#### [SUPPLIED ENTRIES]
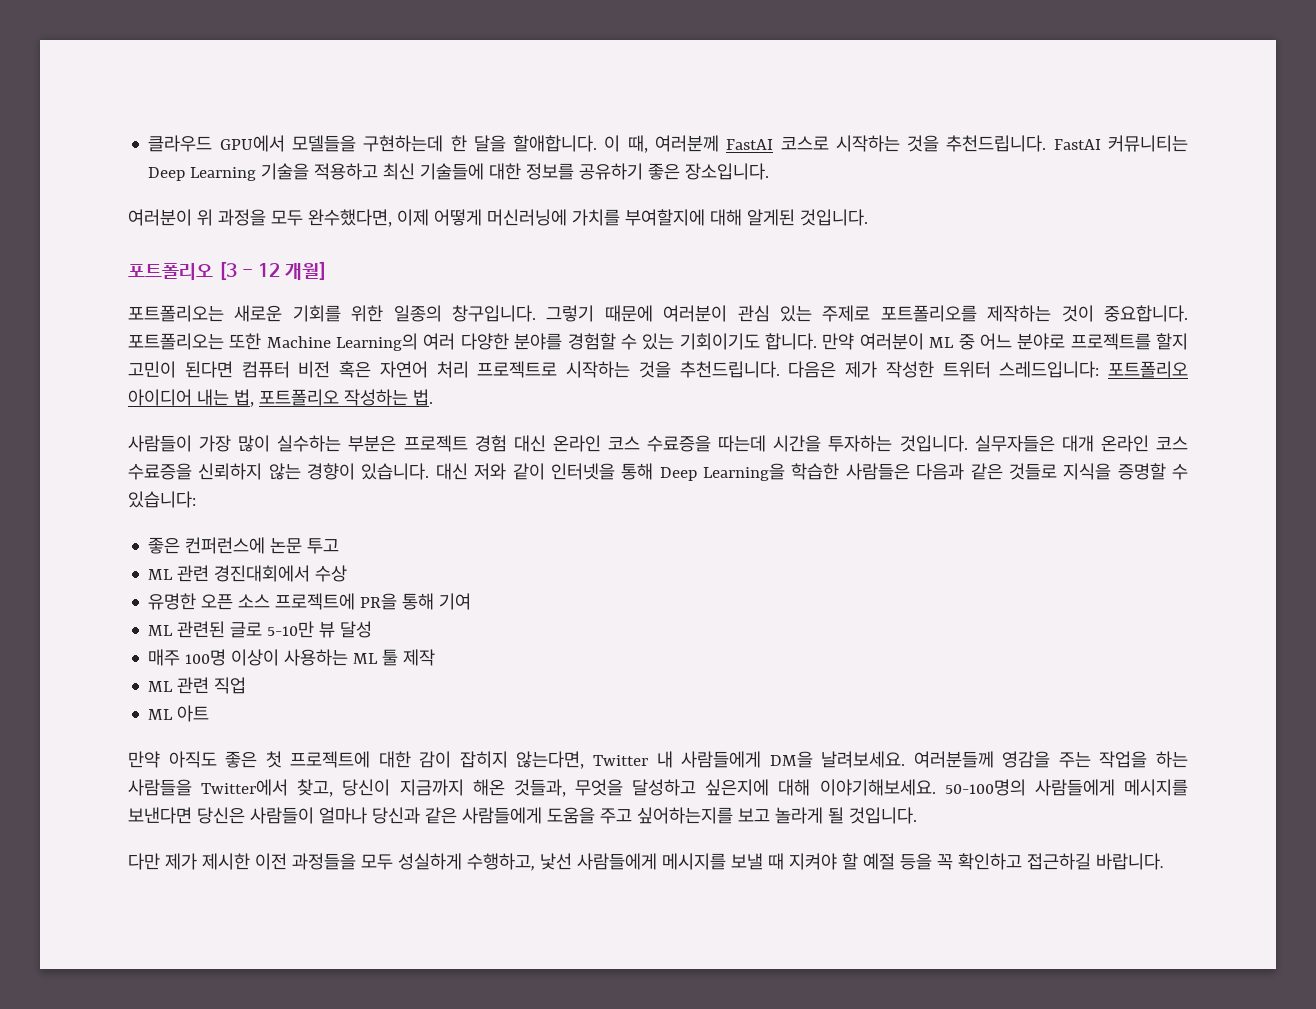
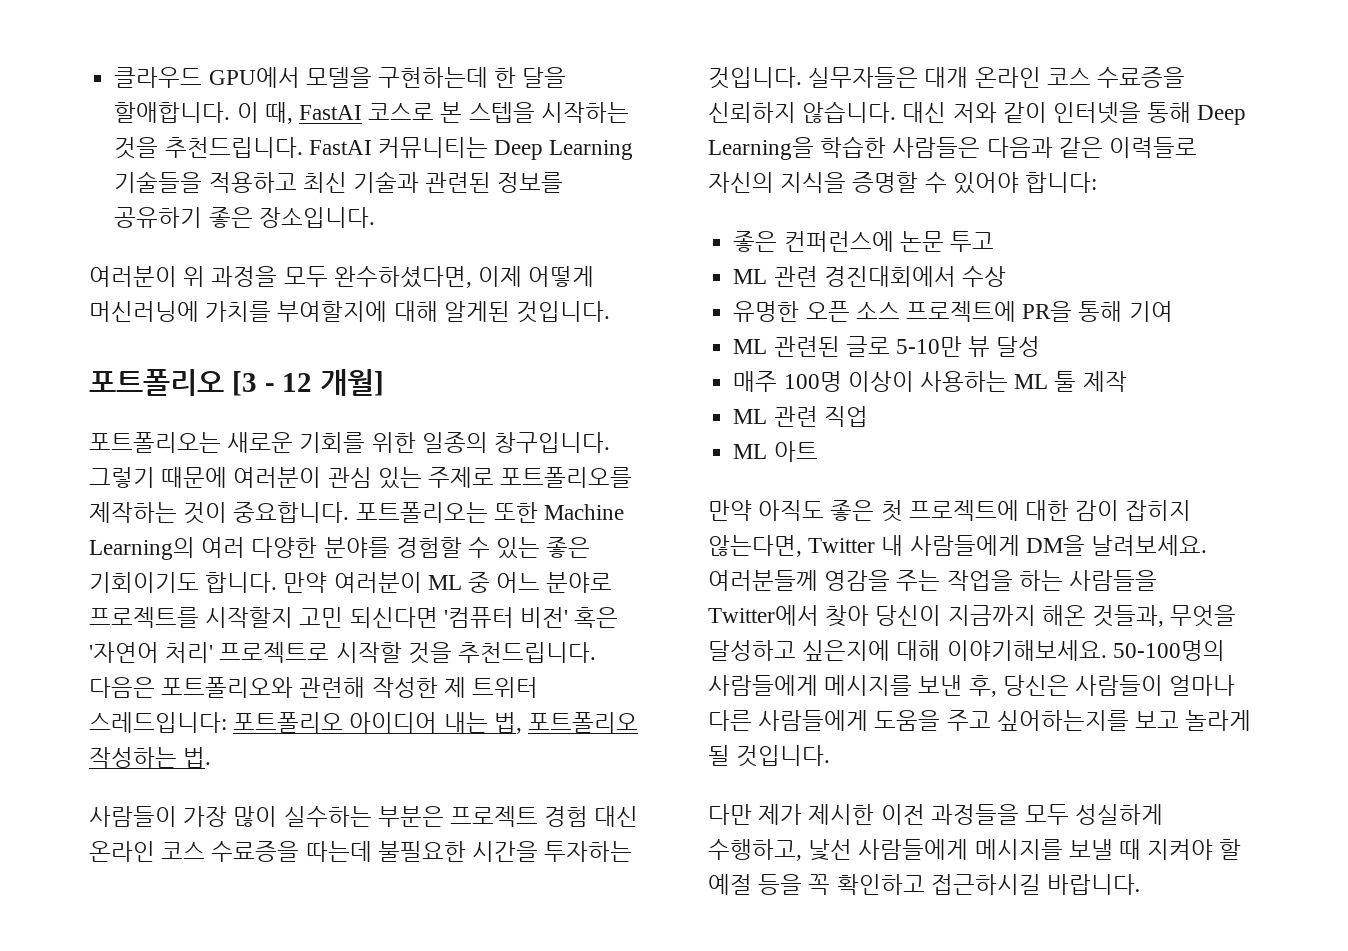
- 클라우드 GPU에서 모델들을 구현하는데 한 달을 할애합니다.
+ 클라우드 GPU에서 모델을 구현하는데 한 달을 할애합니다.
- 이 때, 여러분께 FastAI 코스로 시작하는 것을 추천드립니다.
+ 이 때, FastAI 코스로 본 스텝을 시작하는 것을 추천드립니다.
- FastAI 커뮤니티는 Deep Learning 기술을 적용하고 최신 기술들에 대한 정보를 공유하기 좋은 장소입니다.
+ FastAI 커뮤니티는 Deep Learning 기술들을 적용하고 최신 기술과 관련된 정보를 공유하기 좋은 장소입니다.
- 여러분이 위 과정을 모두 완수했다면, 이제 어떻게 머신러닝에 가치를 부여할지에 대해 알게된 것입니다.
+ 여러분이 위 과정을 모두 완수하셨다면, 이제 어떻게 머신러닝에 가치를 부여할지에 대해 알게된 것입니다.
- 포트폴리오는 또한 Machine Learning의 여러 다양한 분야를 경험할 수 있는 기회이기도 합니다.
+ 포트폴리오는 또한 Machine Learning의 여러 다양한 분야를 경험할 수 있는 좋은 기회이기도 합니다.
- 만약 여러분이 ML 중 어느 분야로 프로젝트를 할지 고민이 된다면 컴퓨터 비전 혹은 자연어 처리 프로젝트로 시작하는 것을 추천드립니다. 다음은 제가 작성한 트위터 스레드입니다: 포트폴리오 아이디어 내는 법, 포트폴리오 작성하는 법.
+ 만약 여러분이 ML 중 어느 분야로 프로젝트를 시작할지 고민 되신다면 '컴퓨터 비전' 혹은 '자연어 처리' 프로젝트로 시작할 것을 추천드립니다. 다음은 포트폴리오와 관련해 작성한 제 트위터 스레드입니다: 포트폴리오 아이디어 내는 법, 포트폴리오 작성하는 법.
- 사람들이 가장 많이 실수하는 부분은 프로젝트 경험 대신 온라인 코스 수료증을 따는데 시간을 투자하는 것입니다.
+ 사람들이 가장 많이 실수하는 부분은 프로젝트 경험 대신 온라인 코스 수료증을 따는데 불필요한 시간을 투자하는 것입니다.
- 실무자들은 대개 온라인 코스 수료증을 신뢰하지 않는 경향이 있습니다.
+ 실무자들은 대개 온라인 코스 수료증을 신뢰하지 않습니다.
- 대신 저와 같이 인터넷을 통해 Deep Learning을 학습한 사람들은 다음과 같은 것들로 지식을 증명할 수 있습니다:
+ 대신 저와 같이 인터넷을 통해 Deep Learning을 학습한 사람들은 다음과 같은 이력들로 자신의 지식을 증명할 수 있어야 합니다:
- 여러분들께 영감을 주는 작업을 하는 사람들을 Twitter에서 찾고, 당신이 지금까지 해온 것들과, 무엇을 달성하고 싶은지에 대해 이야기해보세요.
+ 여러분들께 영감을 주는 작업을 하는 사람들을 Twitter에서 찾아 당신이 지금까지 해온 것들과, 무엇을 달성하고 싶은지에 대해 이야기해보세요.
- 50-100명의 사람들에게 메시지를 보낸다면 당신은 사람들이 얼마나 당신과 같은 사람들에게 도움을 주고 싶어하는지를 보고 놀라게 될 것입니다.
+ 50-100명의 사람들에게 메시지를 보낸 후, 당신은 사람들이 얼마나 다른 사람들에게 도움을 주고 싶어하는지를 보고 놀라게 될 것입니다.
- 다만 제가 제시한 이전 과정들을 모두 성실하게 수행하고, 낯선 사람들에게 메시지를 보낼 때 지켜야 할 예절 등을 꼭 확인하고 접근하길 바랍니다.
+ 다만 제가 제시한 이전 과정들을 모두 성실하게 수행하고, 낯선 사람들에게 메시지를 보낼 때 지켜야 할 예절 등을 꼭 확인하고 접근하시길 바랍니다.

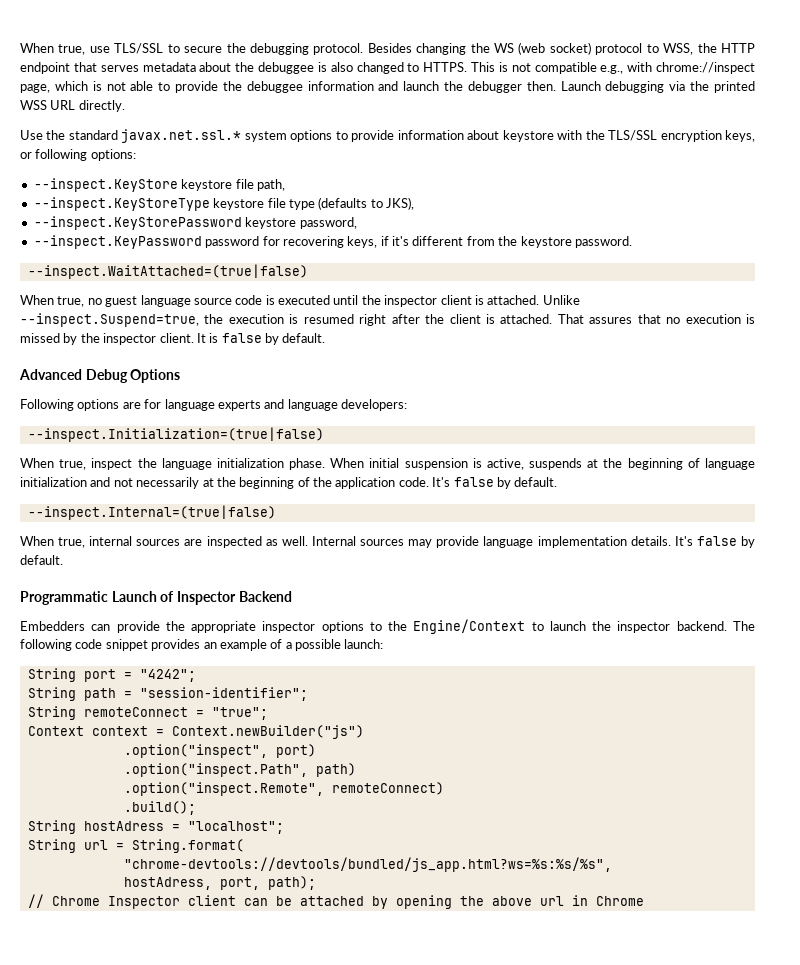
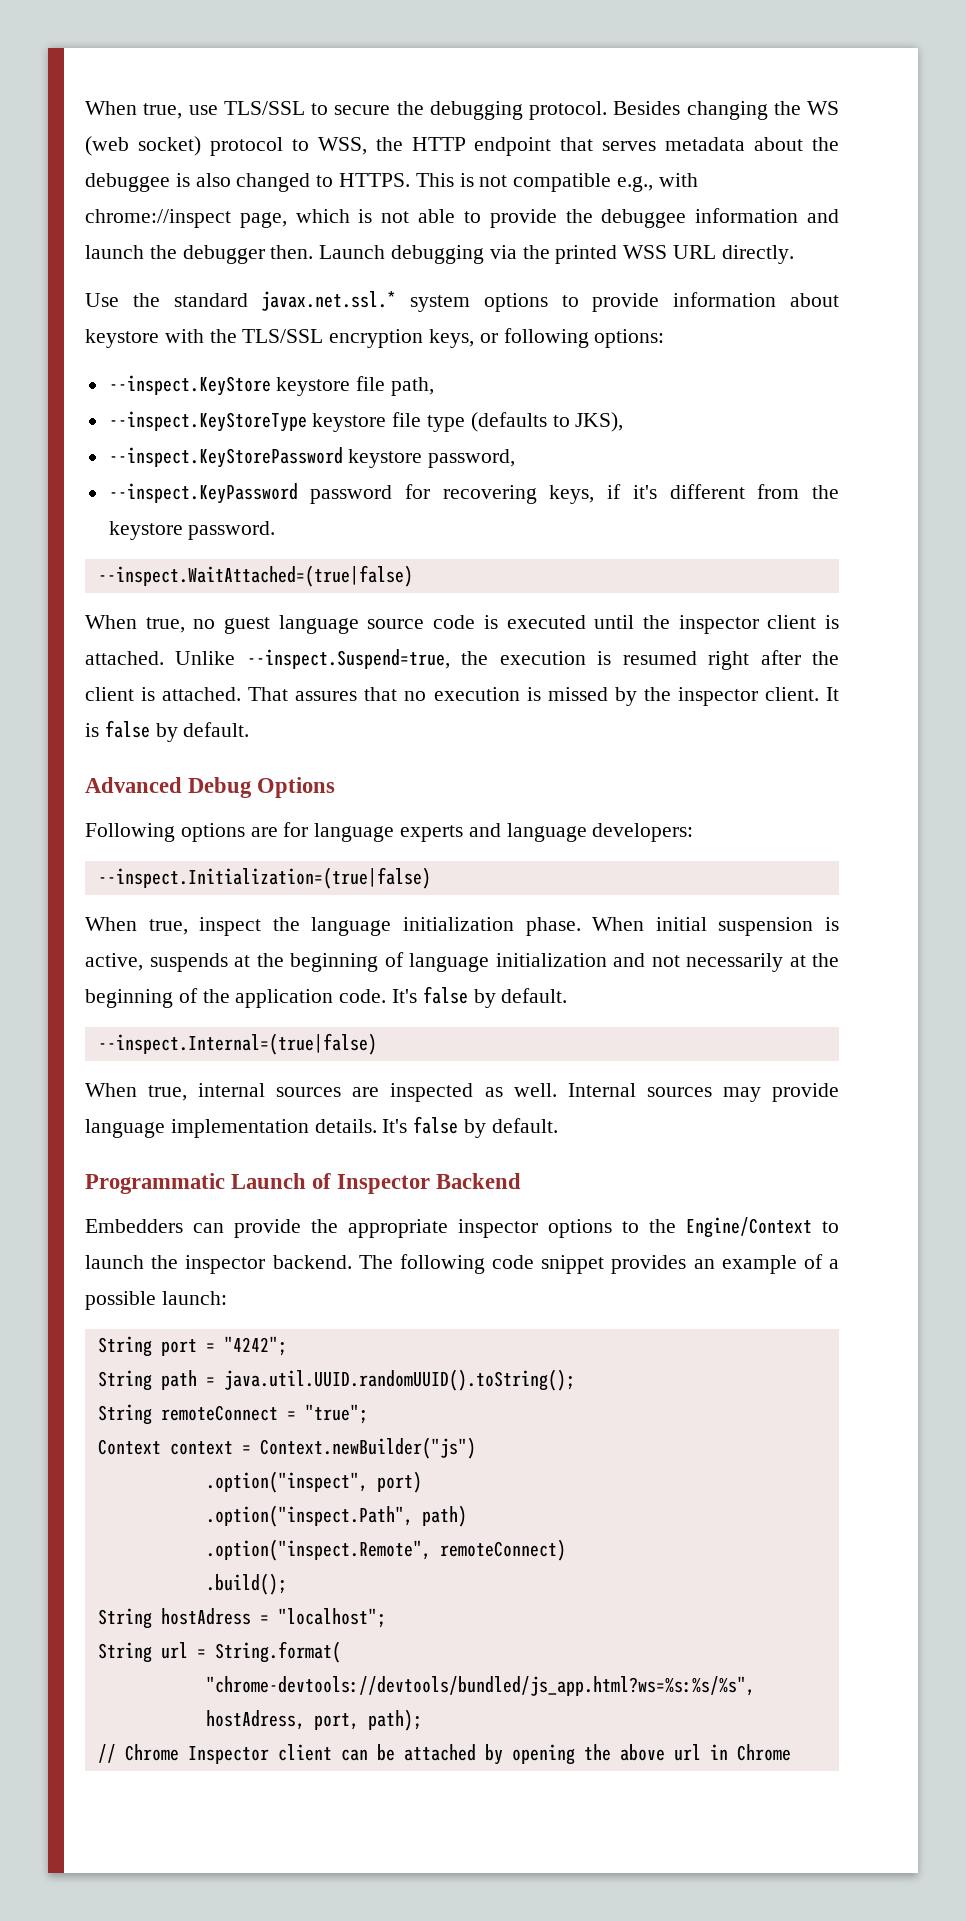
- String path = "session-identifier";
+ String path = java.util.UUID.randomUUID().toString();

#### [ASSIGNMENT]
Only text belongs in the copy: repeat each line of the data exactly and leave out the pictures.

#### [OUTPUT OF THE TASK]
- 클라우드 GPU에서 모델들을 구현하는데 한 달을 할애합니다.
+ 클라우드 GPU에서 모델을 구현하는데 한 달을 할애합니다.
- 이 때, 여러분께 FastAI 코스로 시작하는 것을 추천드립니다.
+ 이 때, FastAI 코스로 본 스텝을 시작하는 것을 추천드립니다.
- FastAI 커뮤니티는 Deep Learning 기술을 적용하고 최신 기술들에 대한 정보를 공유하기 좋은 장소입니다.
+ FastAI 커뮤니티는 Deep Learning 기술들을 적용하고 최신 기술과 관련된 정보를 공유하기 좋은 장소입니다.
- 여러분이 위 과정을 모두 완수했다면, 이제 어떻게 머신러닝에 가치를 부여할지에 대해 알게된 것입니다.
+ 여러분이 위 과정을 모두 완수하셨다면, 이제 어떻게 머신러닝에 가치를 부여할지에 대해 알게된 것입니다.
- 포트폴리오는 또한 Machine Learning의 여러 다양한 분야를 경험할 수 있는 기회이기도 합니다.
+ 포트폴리오는 또한 Machine Learning의 여러 다양한 분야를 경험할 수 있는 좋은 기회이기도 합니다.
- 만약 여러분이 ML 중 어느 분야로 프로젝트를 할지 고민이 된다면 컴퓨터 비전 혹은 자연어 처리 프로젝트로 시작하는 것을 추천드립니다. 다음은 제가 작성한 트위터 스레드입니다: 포트폴리오 아이디어 내는 법, 포트폴리오 작성하는 법.
+ 만약 여러분이 ML 중 어느 분야로 프로젝트를 시작할지 고민 되신다면 '컴퓨터 비전' 혹은 '자연어 처리' 프로젝트로 시작할 것을 추천드립니다. 다음은 포트폴리오와 관련해 작성한 제 트위터 스레드입니다: 포트폴리오 아이디어 내는 법, 포트폴리오 작성하는 법.
- 사람들이 가장 많이 실수하는 부분은 프로젝트 경험 대신 온라인 코스 수료증을 따는데 시간을 투자하는 것입니다.
+ 사람들이 가장 많이 실수하는 부분은 프로젝트 경험 대신 온라인 코스 수료증을 따는데 불필요한 시간을 투자하는 것입니다.
- 실무자들은 대개 온라인 코스 수료증을 신뢰하지 않는 경향이 있습니다.
+ 실무자들은 대개 온라인 코스 수료증을 신뢰하지 않습니다.
- 대신 저와 같이 인터넷을 통해 Deep Learning을 학습한 사람들은 다음과 같은 것들로 지식을 증명할 수 있습니다:
+ 대신 저와 같이 인터넷을 통해 Deep Learning을 학습한 사람들은 다음과 같은 이력들로 자신의 지식을 증명할 수 있어야 합니다:
- 여러분들께 영감을 주는 작업을 하는 사람들을 Twitter에서 찾고, 당신이 지금까지 해온 것들과, 무엇을 달성하고 싶은지에 대해 이야기해보세요.
+ 여러분들께 영감을 주는 작업을 하는 사람들을 Twitter에서 찾아 당신이 지금까지 해온 것들과, 무엇을 달성하고 싶은지에 대해 이야기해보세요.
- 50-100명의 사람들에게 메시지를 보낸다면 당신은 사람들이 얼마나 당신과 같은 사람들에게 도움을 주고 싶어하는지를 보고 놀라게 될 것입니다.
+ 50-100명의 사람들에게 메시지를 보낸 후, 당신은 사람들이 얼마나 다른 사람들에게 도움을 주고 싶어하는지를 보고 놀라게 될 것입니다.
- 다만 제가 제시한 이전 과정들을 모두 성실하게 수행하고, 낯선 사람들에게 메시지를 보낼 때 지켜야 할 예절 등을 꼭 확인하고 접근하길 바랍니다.
+ 다만 제가 제시한 이전 과정들을 모두 성실하게 수행하고, 낯선 사람들에게 메시지를 보낼 때 지켜야 할 예절 등을 꼭 확인하고 접근하시길 바랍니다.

- String path = "session-identifier";
+ String path = java.util.UUID.randomUUID().toString();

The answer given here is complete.